Your task:
Using the records below, give again exactly the lines from the line that contains "2024-04-30 18:06:27 | Seuil de sécurité Valeur: 715,451" through the line that contains "TOTAL | Ajusté: 43,09 -> 30,10", both ends included, and only those.

BEGIN Task inputs

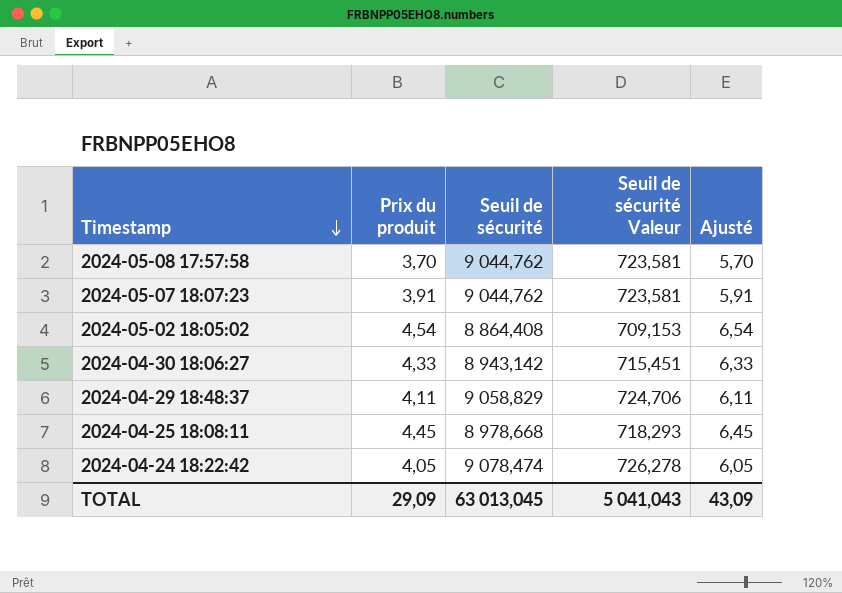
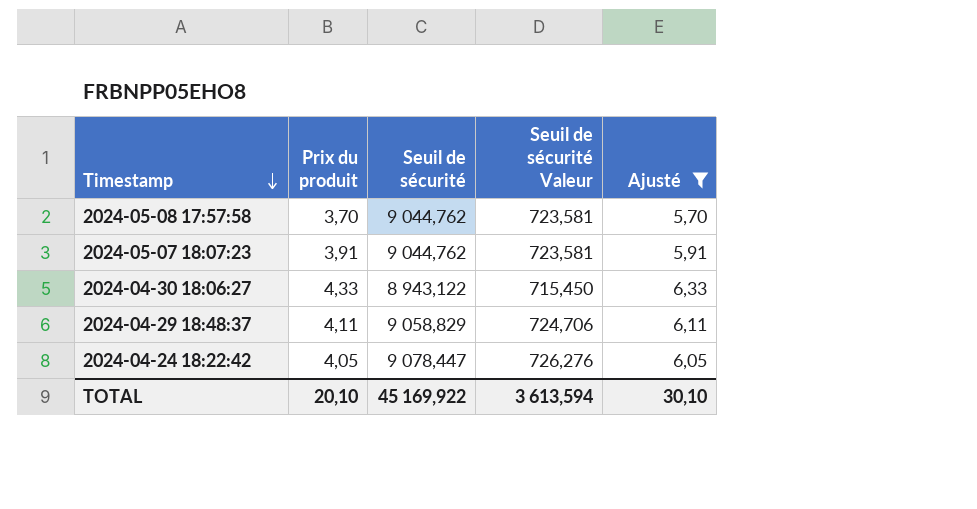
filter: none -> Ajusté <= 6,33
2024-04-30 18:06:27 | Seuil de sécurité: 8 943,142 -> 8 943,122
2024-04-30 18:06:27 | Seuil de sécurité Valeur: 715,451 -> 715,450
2024-04-24 18:22:42 | Seuil de sécurité: 9 078,474 -> 9 078,447
2024-04-24 18:22:42 | Seuil de sécurité Valeur: 726,278 -> 726,276
TOTAL | Prix du produit: 29,09 -> 20,10
TOTAL | Seuil de sécurité: 63 013,045 -> 45 169,922
TOTAL | Seuil de sécurité Valeur: 5 041,043 -> 3 613,594
TOTAL | Ajusté: 43,09 -> 30,10

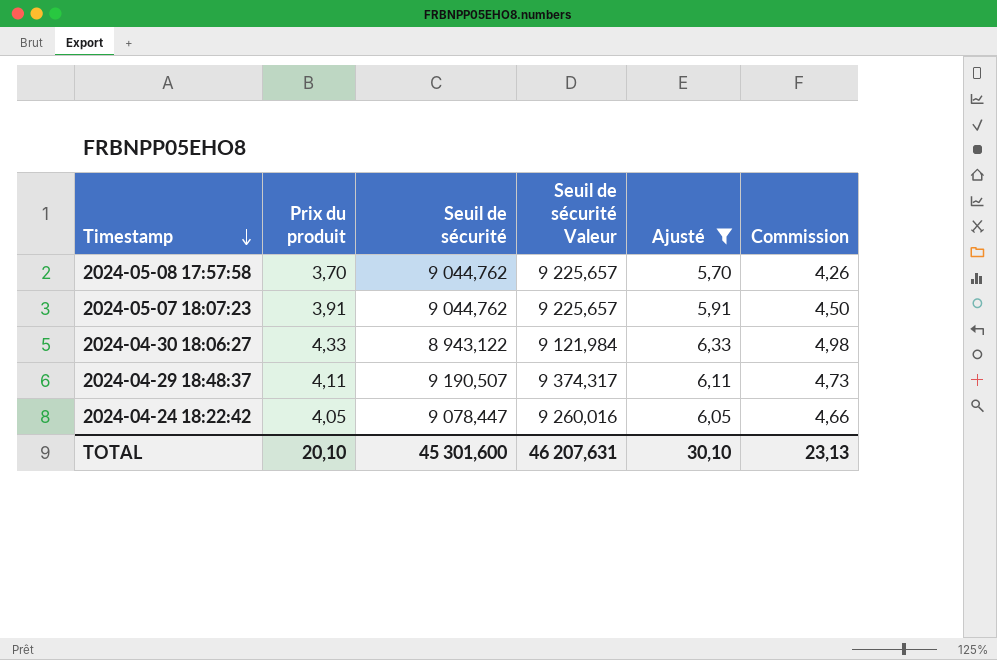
column Seuil de sécurité Valeur | formula: [Seuil de sécurité] * 0,08 -> [Seuil de sécurité] * 1,02
column Commission | formula: none -> [Prix du produit] * 1,15
2024-04-29 18:48:37 | Seuil de sécurité: 9 058,829 -> 9 190,507
TOTAL | Seuil de sécurité: 45 169,922 -> 45 301,600
TOTAL | Seuil de sécurité Valeur: 3 613,594 -> 46 207,631

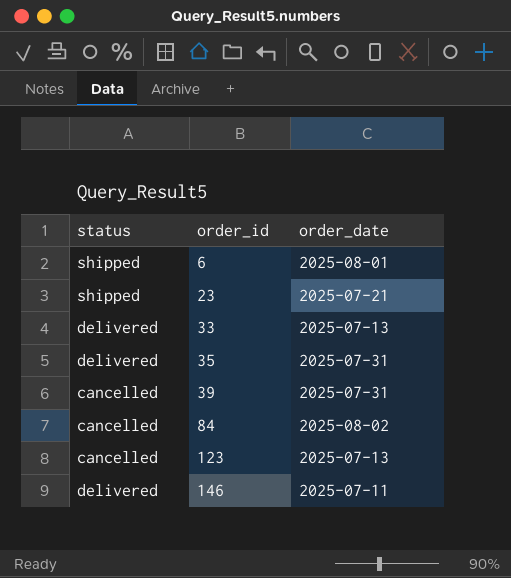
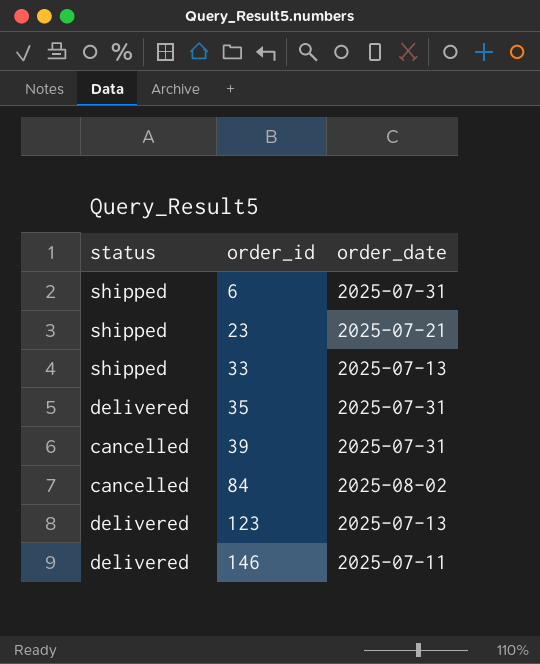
6 | order_date: 2025-08-01 -> 2025-07-31
33 | status: delivered -> shipped
123 | status: cancelled -> delivered

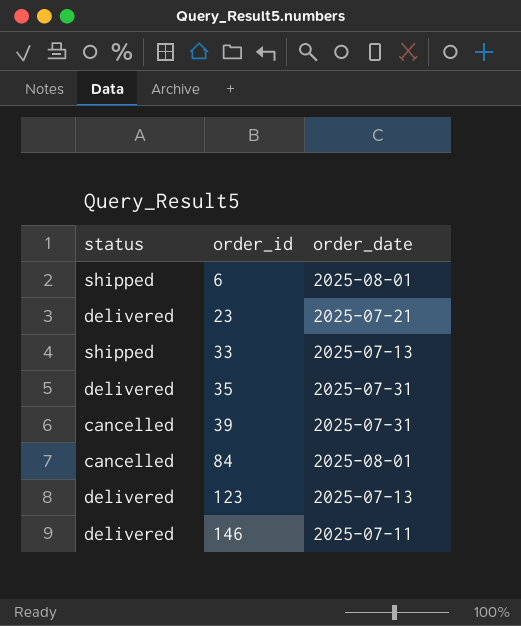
6 | order_date: 2025-07-31 -> 2025-08-01
23 | status: shipped -> delivered
84 | order_date: 2025-08-02 -> 2025-08-01

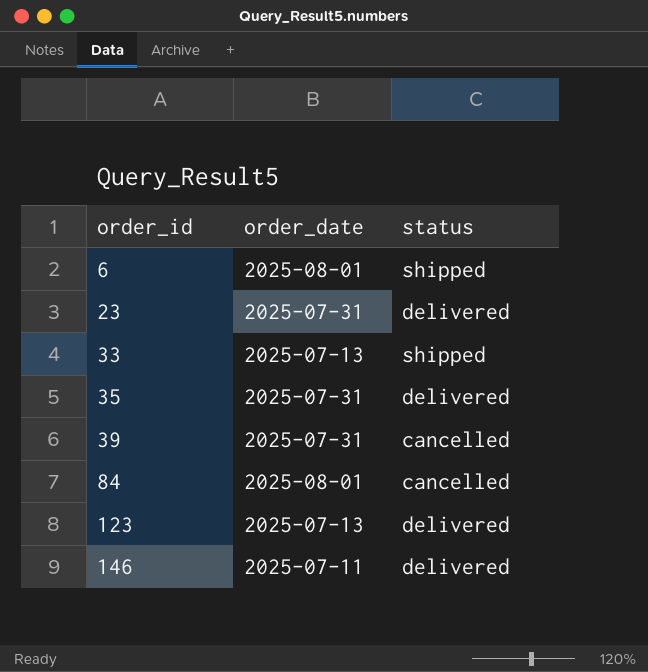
column status | position: 1 -> 3
23 | order_date: 2025-07-21 -> 2025-07-31

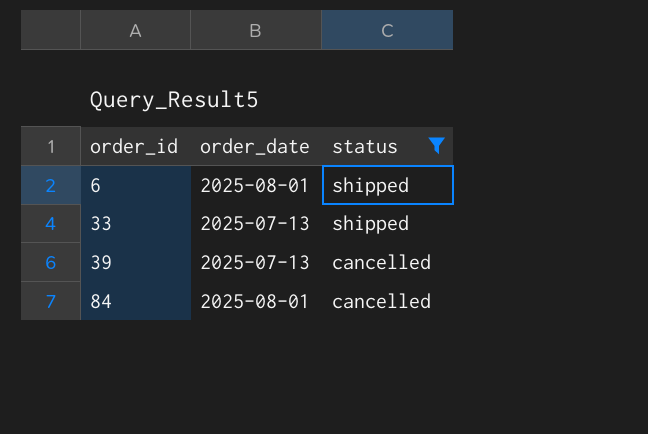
filter: none -> status != delivered
39 | order_date: 2025-07-31 -> 2025-07-13

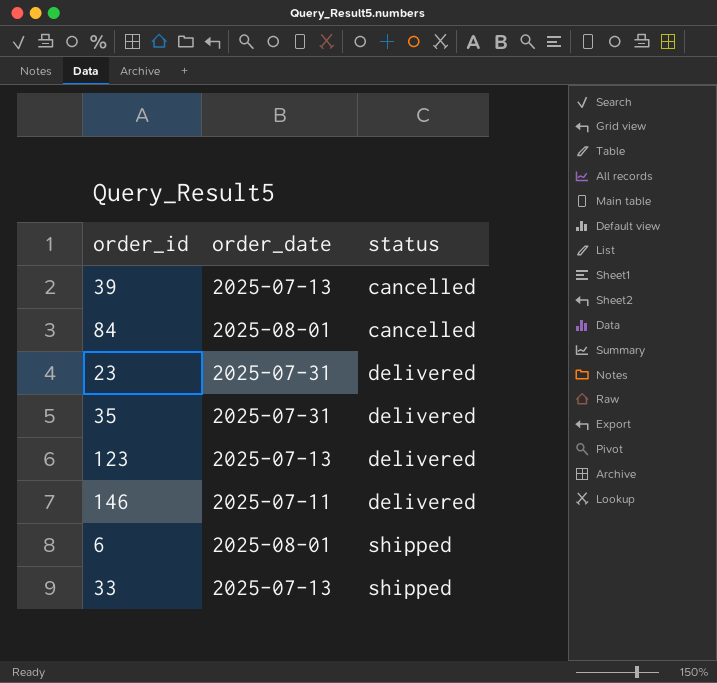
filter: status != delivered -> none
row order: order_id ascending -> status ascending

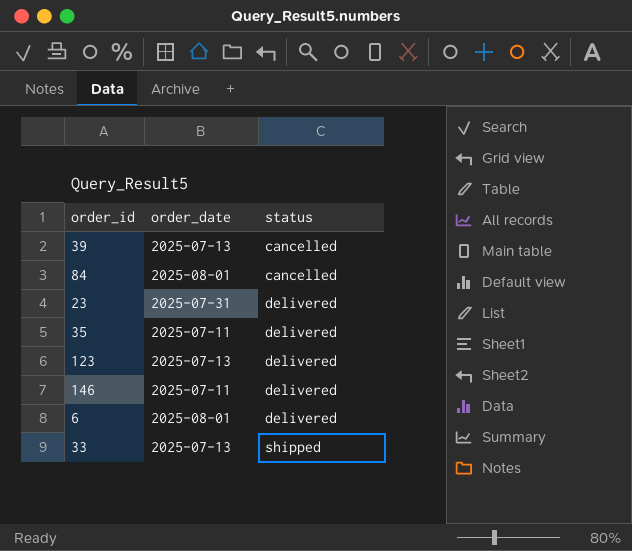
35 | order_date: 2025-07-31 -> 2025-07-11
6 | status: shipped -> delivered

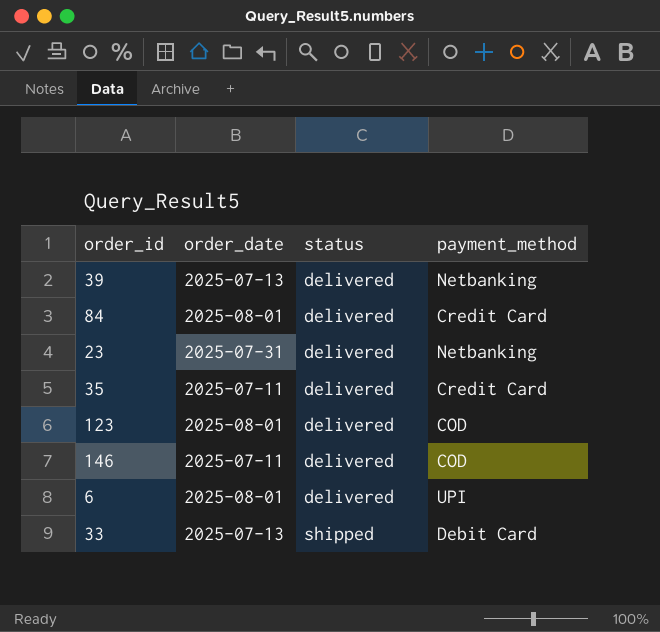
column payment_method | position: none -> 4
39 | status: cancelled -> delivered
84 | status: cancelled -> delivered
123 | order_date: 2025-07-13 -> 2025-08-01

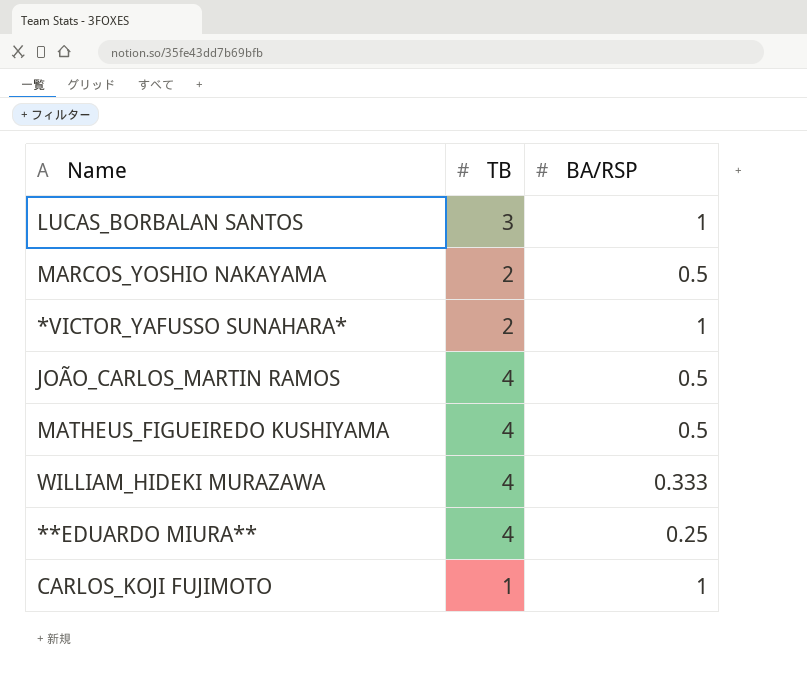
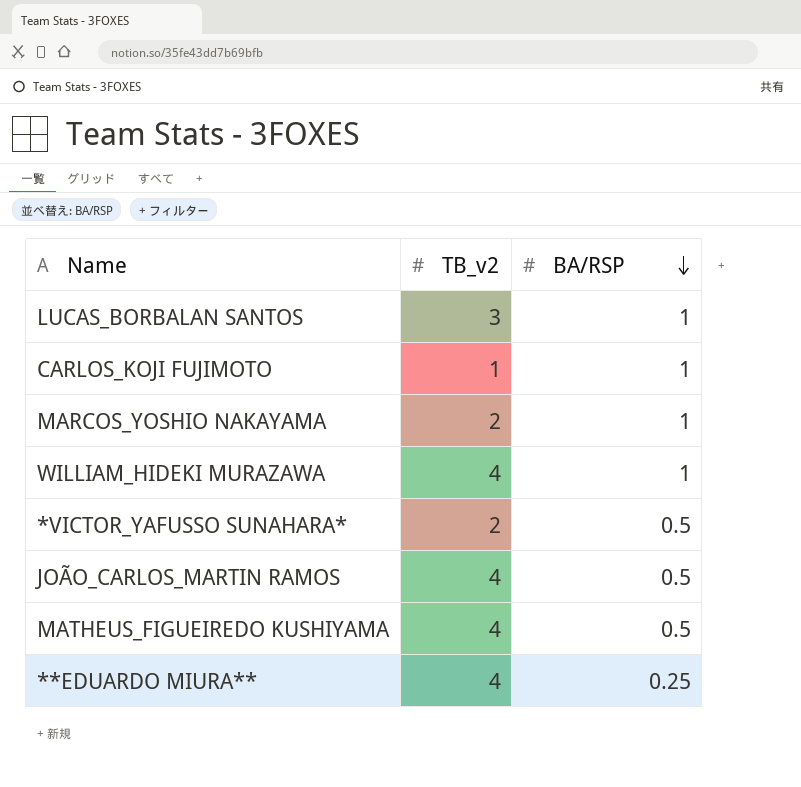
row order: none -> BA/RSP descending
column name: TB -> TB_v2
MARCOS_YOSHIO NAKAYAMA | BA/RSP: 0.5 -> 1
WILLIAM_HIDEKI MURAZAWA | BA/RSP: 0.333 -> 1
*VICTOR_YAFUSSO SUNAHARA* | BA/RSP: 1 -> 0.5

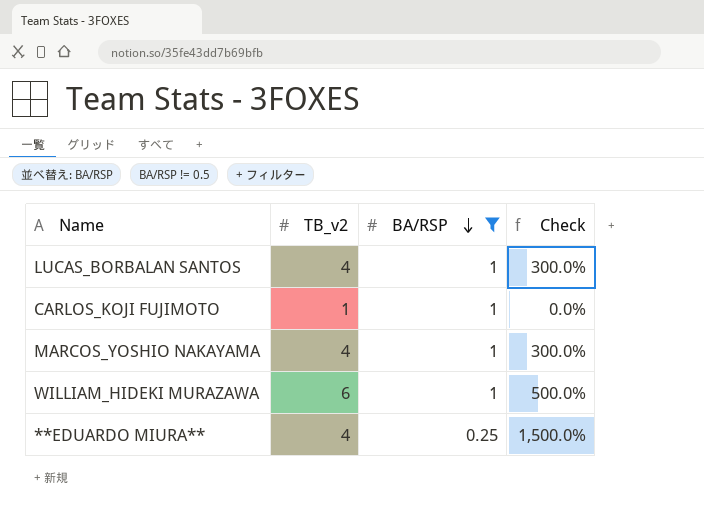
filter: none -> BA/RSP != 0.5
column Check | formula: none -> ([TB_v2] - [BA/RSP]) / [BA/RSP]
LUCAS_BORBALAN SANTOS | TB_v2: 3 -> 4
MARCOS_YOSHIO NAKAYAMA | TB_v2: 2 -> 4
WILLIAM_HIDEKI MURAZAWA | TB_v2: 4 -> 6

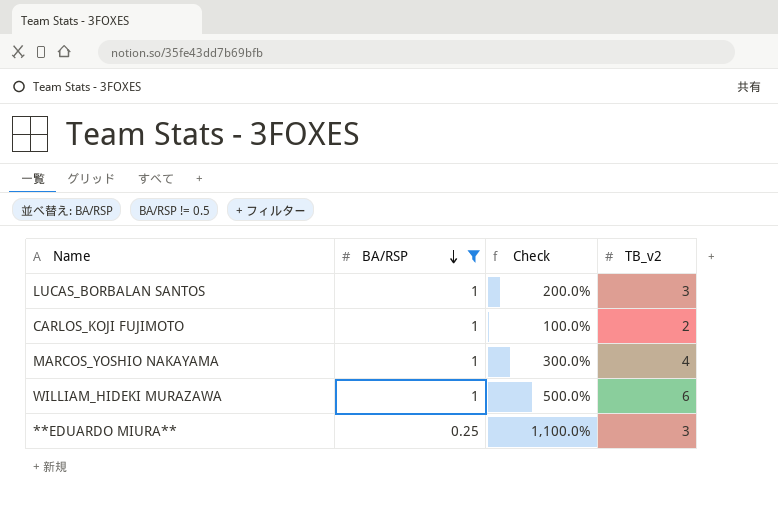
column TB_v2 | position: 2 -> 4
LUCAS_BORBALAN SANTOS | Check: 300.0% -> 200.0%
LUCAS_BORBALAN SANTOS | TB_v2: 4 -> 3
CARLOS_KOJI FUJIMOTO | Check: 0.0% -> 100.0%
CARLOS_KOJI FUJIMOTO | TB_v2: 1 -> 2
**EDUARDO MIURA** | Check: 1,500.0% -> 1,100.0%
**EDUARDO MIURA** | TB_v2: 4 -> 3

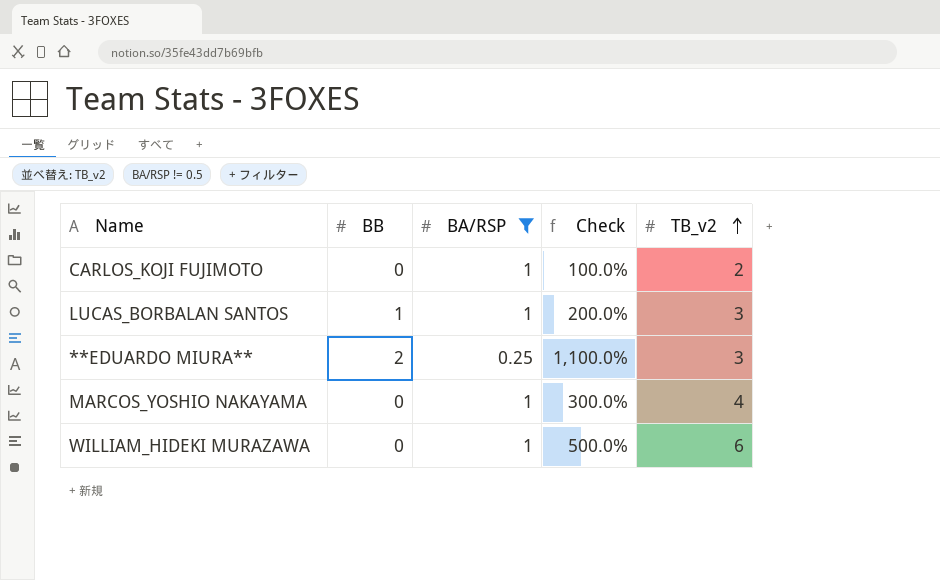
row order: BA/RSP descending -> TB_v2 ascending
column BB | position: none -> 2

END Task inputs

Exercise result:
2024-04-30 18:06:27 | Seuil de sécurité Valeur: 715,451 -> 715,450
2024-04-24 18:22:42 | Seuil de sécurité: 9 078,474 -> 9 078,447
2024-04-24 18:22:42 | Seuil de sécurité Valeur: 726,278 -> 726,276
TOTAL | Prix du produit: 29,09 -> 20,10
TOTAL | Seuil de sécurité: 63 013,045 -> 45 169,922
TOTAL | Seuil de sécurité Valeur: 5 041,043 -> 3 613,594
TOTAL | Ajusté: 43,09 -> 30,10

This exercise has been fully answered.